A Very Specific Holding: Credible Evidence Test. After sorting out those standards, the HSC a precise holding and test. When a jury instruction for the mistake-of-fact defense was never requested by the defendant and was never given by the trial court, plain error affecting substantial rights of the defendant arises “if the defendant had met his or her initial burden at trial of adducing credible evidence of facts constituting the defense (or those facts are supplied by the prosecution’s witnesses).” Credible evidence is evidence that would allow “a reasonable juror [to] harbor reasonable doubt[.]” Here, Taylor failed to meet this burden at trial. According to the HSC, her testimony wasn’t enough to arise to plain error.
Plain Error v. Error. What if Taylor had requested the instruction and the trial court refused to give it? That would suggest that plain error would not apply and it would have been a much easier standard for her on appeal. In that case, it would seem to preserve the very favorable rule that the “defendant is entitled to an instruction on every defense or theory of defense having any support in the evidence . . . no matter how weak.” State v. Locquiao, 100 Hawai'i 195, 205-06, 58 P.3d 1242, 1252-53 (2002).
Justice Acoba’s Dissent. Justice Acoba raised three objections. First, Justice Acoba believed that “if weak, inconclusive, or unsatisfactory evidence going to a particular defense is adduced . . ., the court must instruction the jury on that defense, even if the defendant does not request such an instruction, in order that the jury may arrive at an informed and just verdict.”
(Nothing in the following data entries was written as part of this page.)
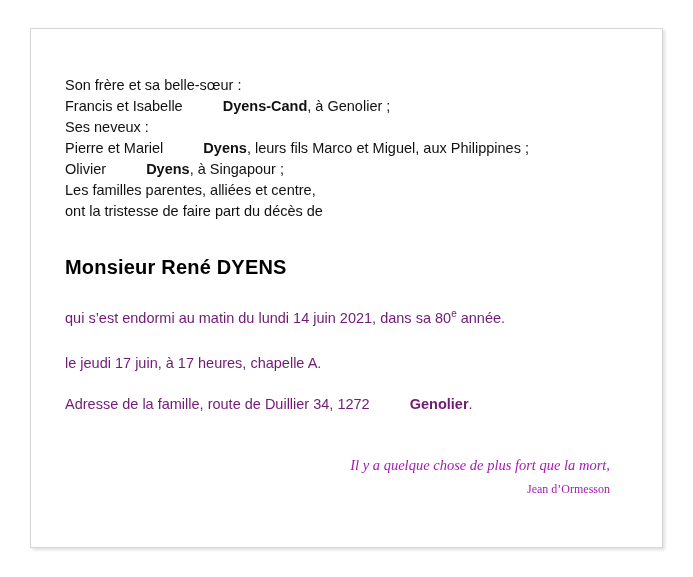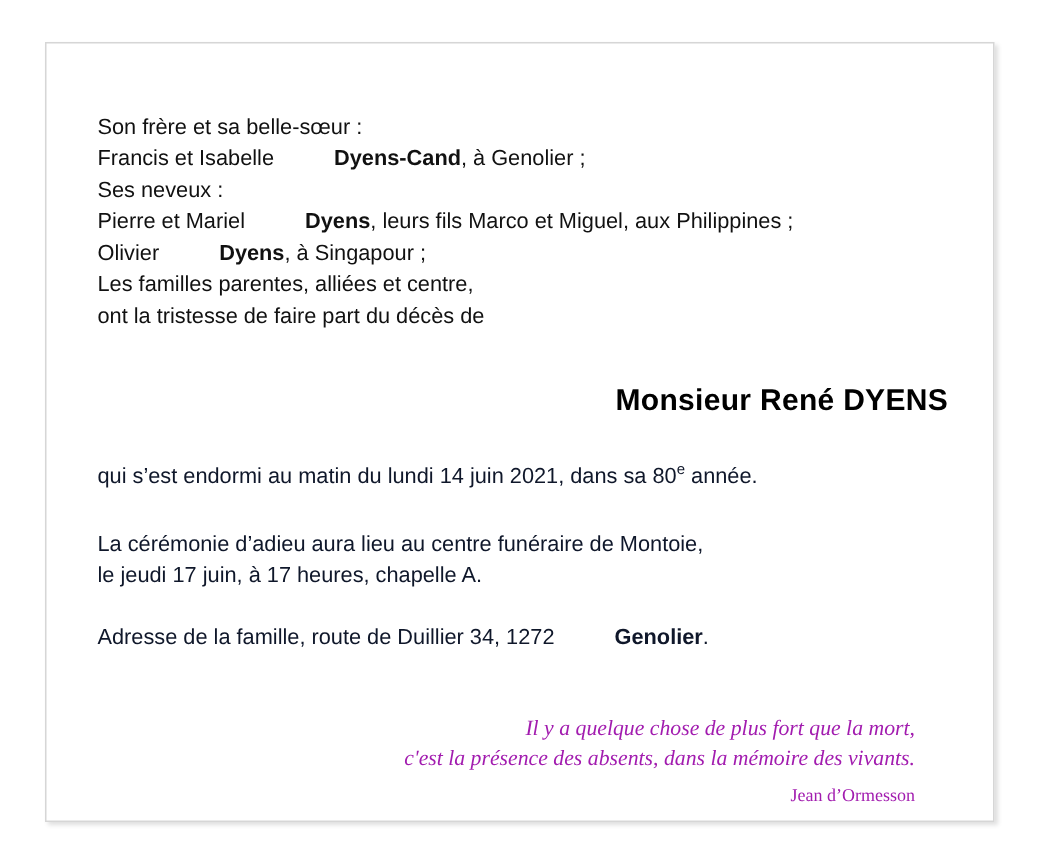--- a/index.html
+++ b/index.html
@@ -51,7 +51,7 @@
     padding-left: 36px;
   }
   .deceased-name {
-    text-align: right;
+    text-align: left;
     font-size: 20px;
     font-weight: bold;
     margin-top: 34px;

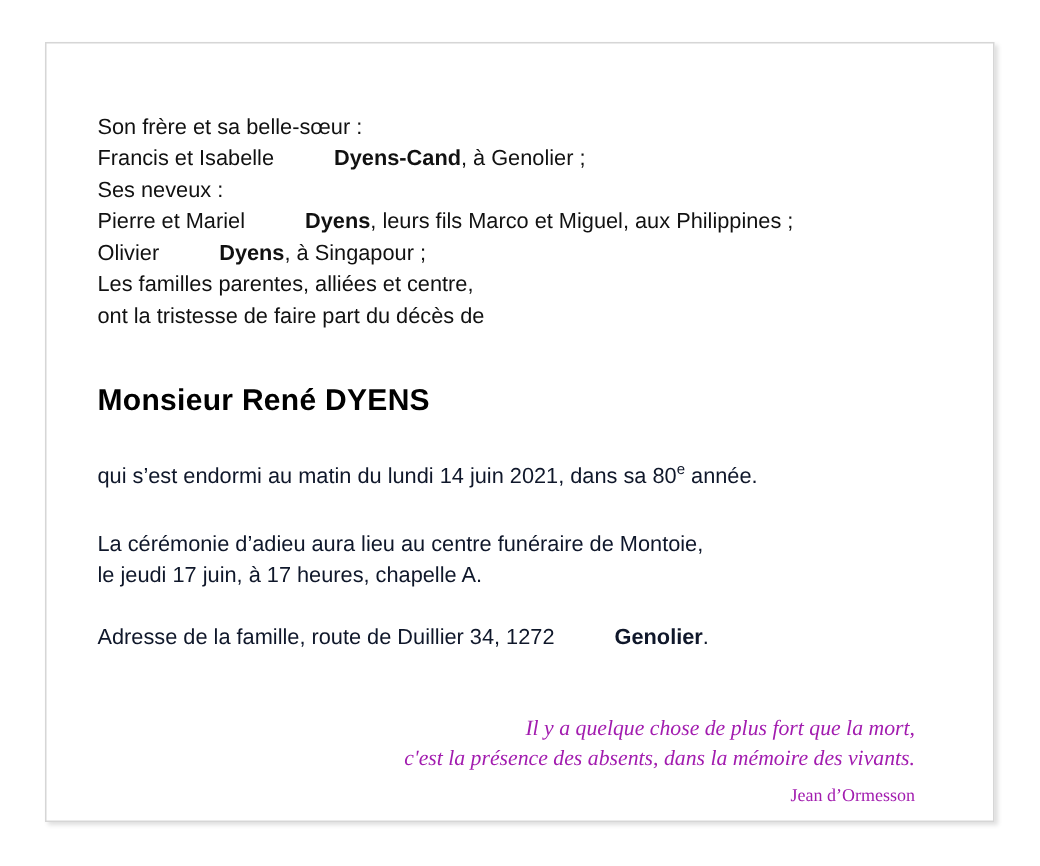--- a/index.html
+++ b/index.html
@@ -62,7 +62,7 @@
     font-size: 14.5px;
     line-height: 21px;
     margin-top: 24px;
-    color: #0f172a;
+    color: #701a75;
   }
   .para.tight {
     margin-top: 20px;

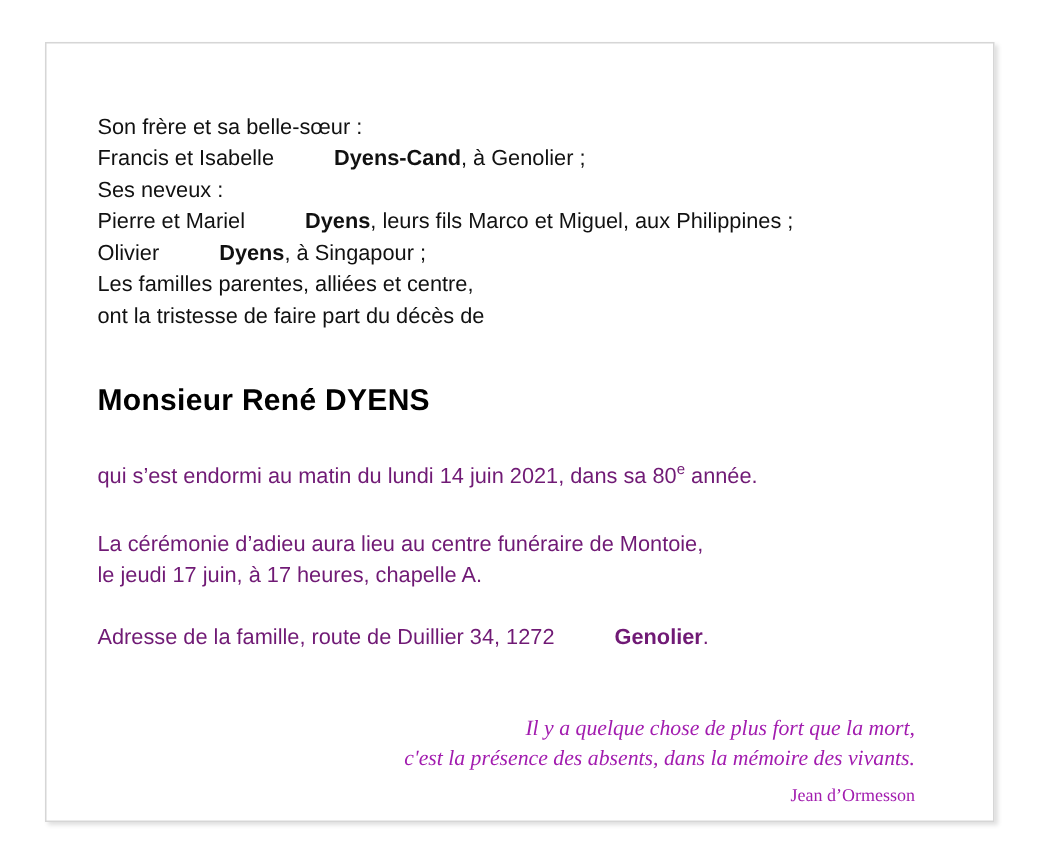--- a/index.html
+++ b/index.html
@@ -113,7 +113,6 @@
       </div>
 
       <div class="para">
-        <div>La cérémonie d’adieu aura lieu au centre funéraire de Montoie,</div>
         <div>le jeudi 17 juin, à 17 heures, chapelle A.</div>
       </div>
 

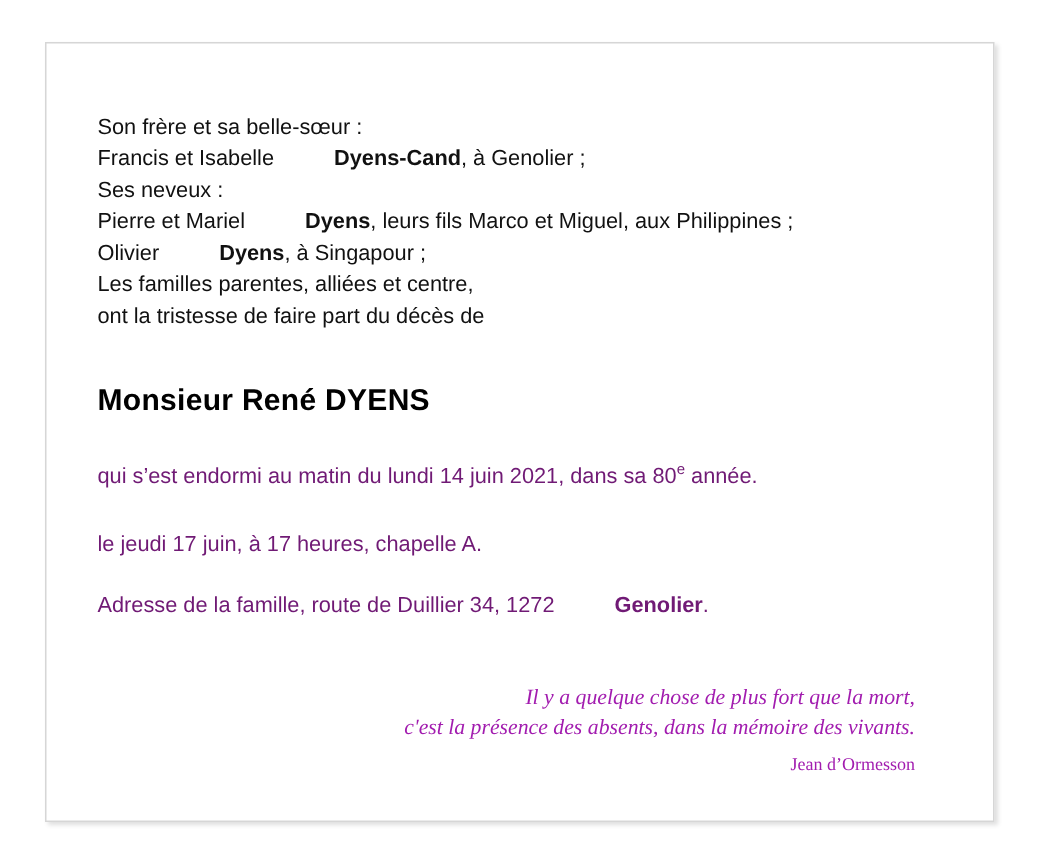--- a/index.html
+++ b/index.html
@@ -122,7 +122,6 @@
 
       <div class="quote-block">
         <div>Il y a quelque chose de plus fort que la mort,</div>
-        <div>c'est la présence des absents, dans la mémoire des vivants.</div>
         <div class="quote-author">Jean d’Ormesson</div>
       </div>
Justice Acoba also took issue with the holding. The credible-evidence test “elevates trial strategy over the public interest in arriving at an even result, shifts the law-giving function of the judge to the parties, encroaches on the jury’s role, and contravenes the defendant’s constitutional right to a jury trial, the right to an impartial judge, the presumption of innocence, and the right to a fair trial.”

Finally, Justice Acoba disagreed with the majority’s take on Nichols and believed that the two-step process was unnecessary. Once the defendant finds instructional error, the appellate court should only consider whether it was harmless.